Sunday, March 28, 2010

The fatal flaws in healthcare reform (6)

The Joint Committee on Taxation has just discovered another fatal flaw in the just-passed healthcare reform bill: the government has no ability to enforce the mandate that all must purchase a healthcare policy. You can find the full explanation here. (HT: Glenn Reynolds)

This discovery modifies the first of my list of four fatal flaws that I summarized last December. I indicated then that the penalty for not purchasing a policy was likely to be less than the cost of the policy for a great number of people. When coupled with the ability of anyone to buy a policy despite any pre-existing conditions, this would mean that large numbers of people would simply opt to pay the penalty, thus saving money, and buy a policy only after they got sick. Unless this error is fixed, it is now almost certain that vast numbers of people would choose to buy a policy only after they discovered they had a serious illness. Revenues from policy premiums would thus fail to match costs and eventually bankrupt the insurers, leaving the taxpayer to pick up the tab. This would hasten the arrival of the single payer system that Obama and leading Democrats have wanted all along. (Perhaps this fatal flaw was intentional?)

I suspect we'll find many more such errors, omissions, and oversights in the legislation passed. I can only begin to imagine the unintended consequences of this legislation that are likely to arise in the future. It's a great reminder that governments cannot run industries, much less economies. Even the smartest of bureaucrats and politicians have only a fraction of the intelligence of free markets.

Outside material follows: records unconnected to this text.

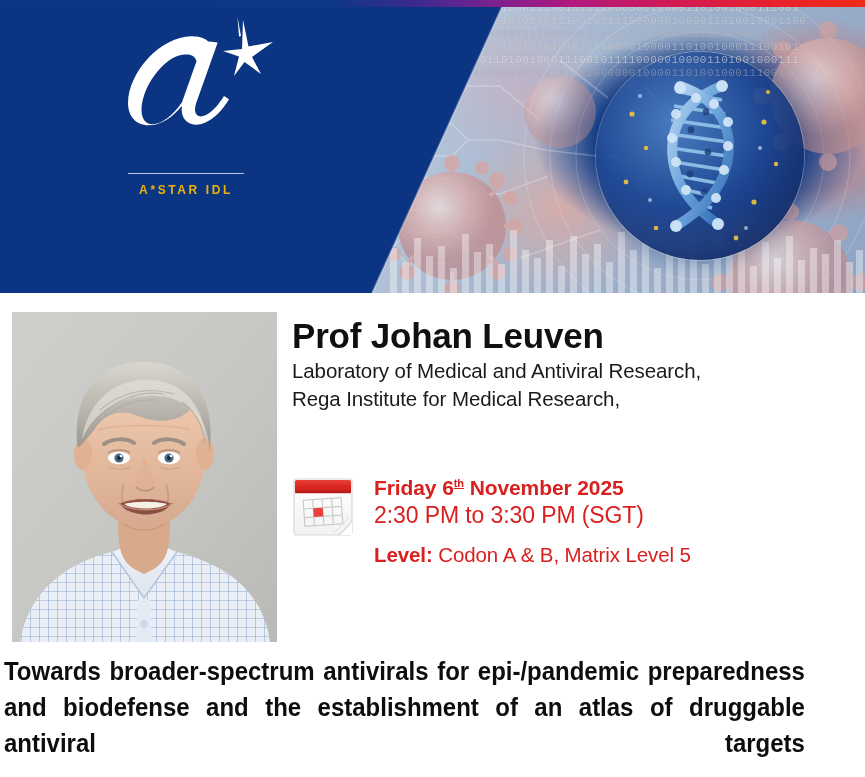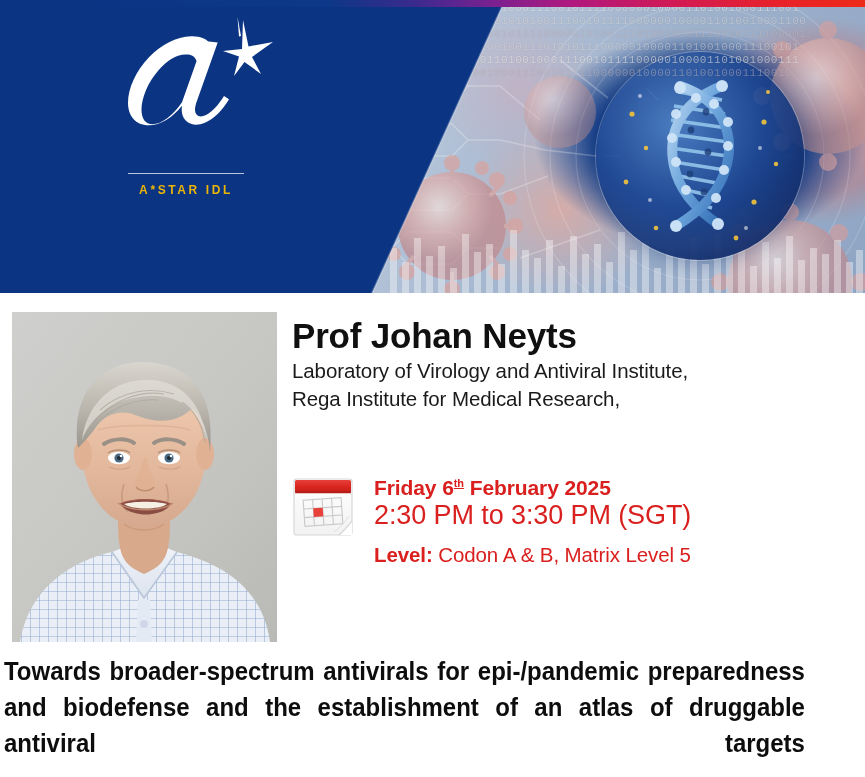--- a/index.html
+++ b/index.html
@@ -590,7 +590,7 @@
   </div>
 
   <div id="speaker-info">
-    <div id="speaker-name">Prof Johan Neyts</div>
+    <div id="speaker-name">Prof Johan Leuven</div>
     <div class="affil-line">Laboratory of Virology and Antiviral Institute,</div>
     <div class="affil-line">Rega Institute for Medical Research,</div>
   </div>

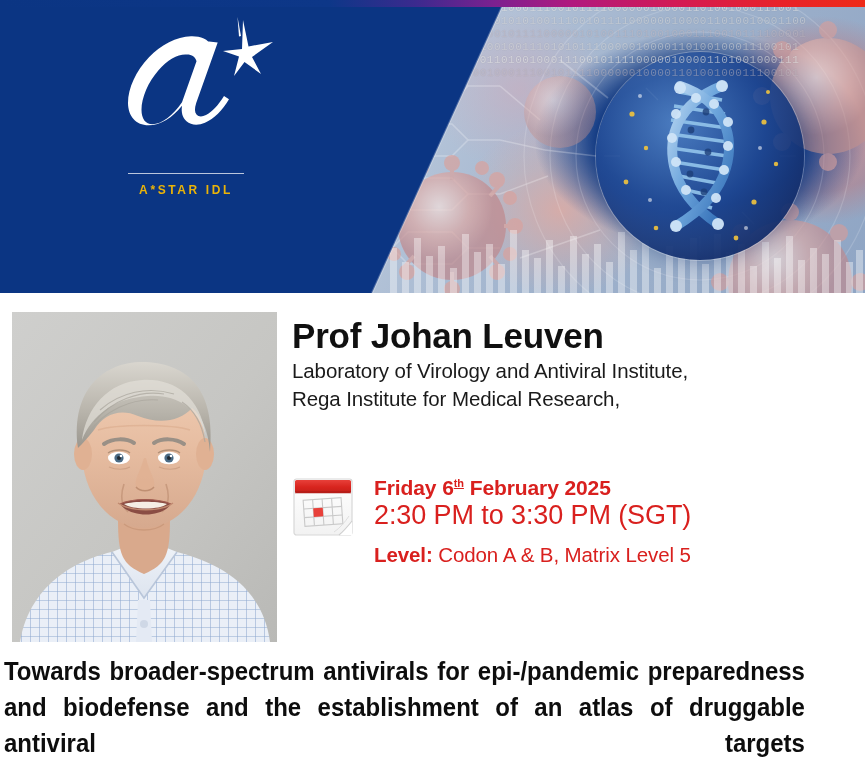--- a/index.html
+++ b/index.html
@@ -591,7 +591,7 @@
 
   <div id="speaker-info">
     <div id="speaker-name">Prof Johan Leuven</div>
-    <div class="affil-line">Laboratory of Virology and Antiviral Institute,</div>
+    <div class="affil-line">Laboratory of Medical and Antiviral Research,</div>
     <div class="affil-line">Rega Institute for Medical Research,</div>
   </div>
 

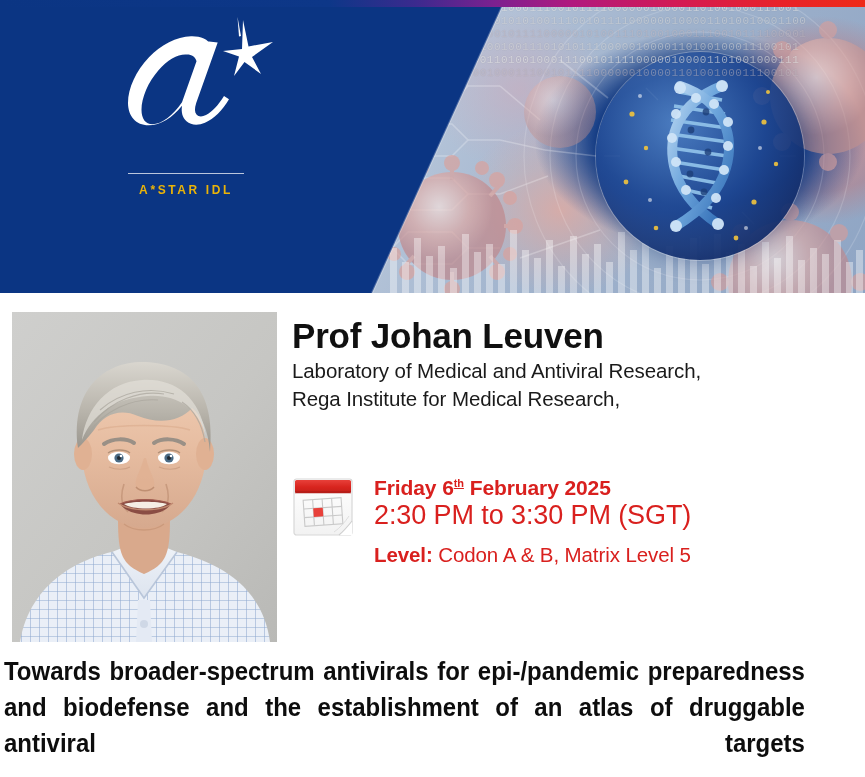--- a/index.html
+++ b/index.html
@@ -629,7 +629,7 @@
     </svg>
 
     <div id="event-text">
-      <div id="event-date"><span>Friday 6</span><sup>th</sup><span> February 2025</span></div>
+      <div id="event-date"><span>Friday 6</span><sup>th</sup><span> November 2025</span></div>
       <div id="event-time">2:30 PM to 3:30 PM (SGT)</div>
       <div id="event-venue"><b>Level:</b><span> Codon A &amp; B, Matrix Level 5</span></div>
     </div>

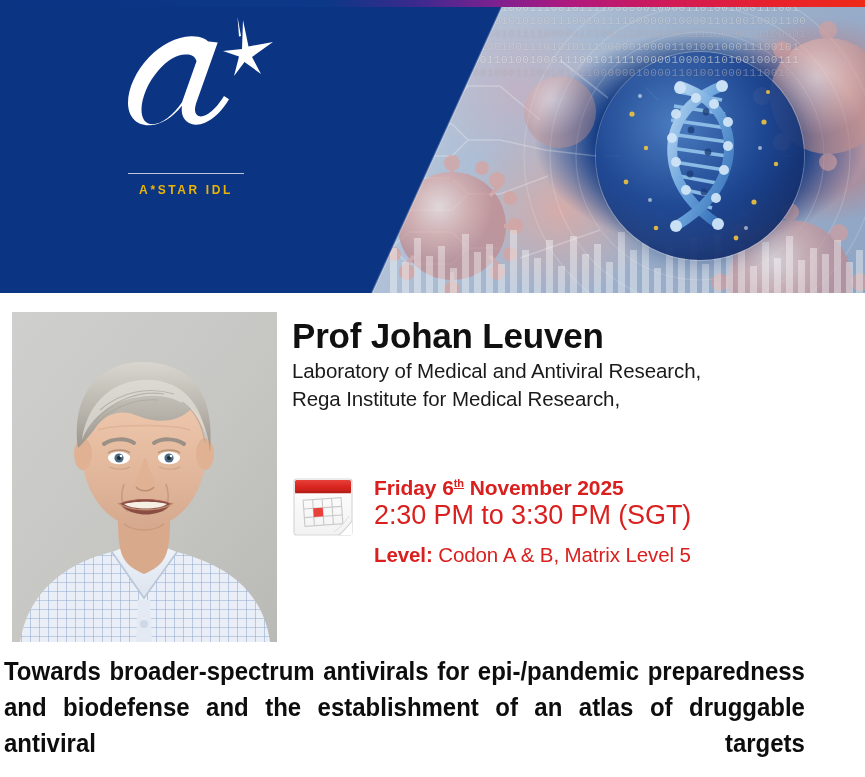--- a/index.html
+++ b/index.html
@@ -193,7 +193,7 @@
   }
   #event-date sup { font-size: 11px; vertical-align: super; line-height: 0; text-decoration: underline; }
   #event-time {
-    font-size: 27px;
+    font-size: 23px;
     color: #d9201e;
     line-height: 28px;
     letter-spacing: -.1px;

I continue to believe that the defects of this legislation are so massive and pervasive that it will never see the light of day.

14 comments:

  1. Mr. Grannis:


    “It's a great reminder that governments cannot run industries, much less economies. Even the smartest of bureaucrats and politicians have only a fraction of the intelligence of free markets.”



    When you replace a free market with a “scheme” the incidence of unintended consequences goes up exponentially.

    The several and many unintended consequences of this particular half-baked health-o-rama scheme will begin to interact with one another creating yet another series of unintended consequences. The constantly enlarging group of unintended consequences will then begin to cascade.

    Next comes particular constituent groups screaming foul as they will be impacted by a particular unintended consequence. Then Big Brother will attempt to solve for the particular constituent groups problems creating patch work solution that then triggers another round of unintended consequences.

    Always enjoyed Thomas Sowell’s example of the mighty forest. The forest is a very efficient system. However, this efficient system is generated by random items such as which acorn grows or rots, where a leaf will fall upon the forest floor, which blade of grass etc., etc.. Hence we have random items with the end product being a very efficient forest.

    Markets are like the mighty forest. Zillions of random and seemingly chaotic decisions are made every day. However, these zillion individual decisions are made in most cases by a rational individuals acting in his/her self interest. That the decisions are to a great degree made trying to find the simplest least expensive solution that actually solves a perceived problem.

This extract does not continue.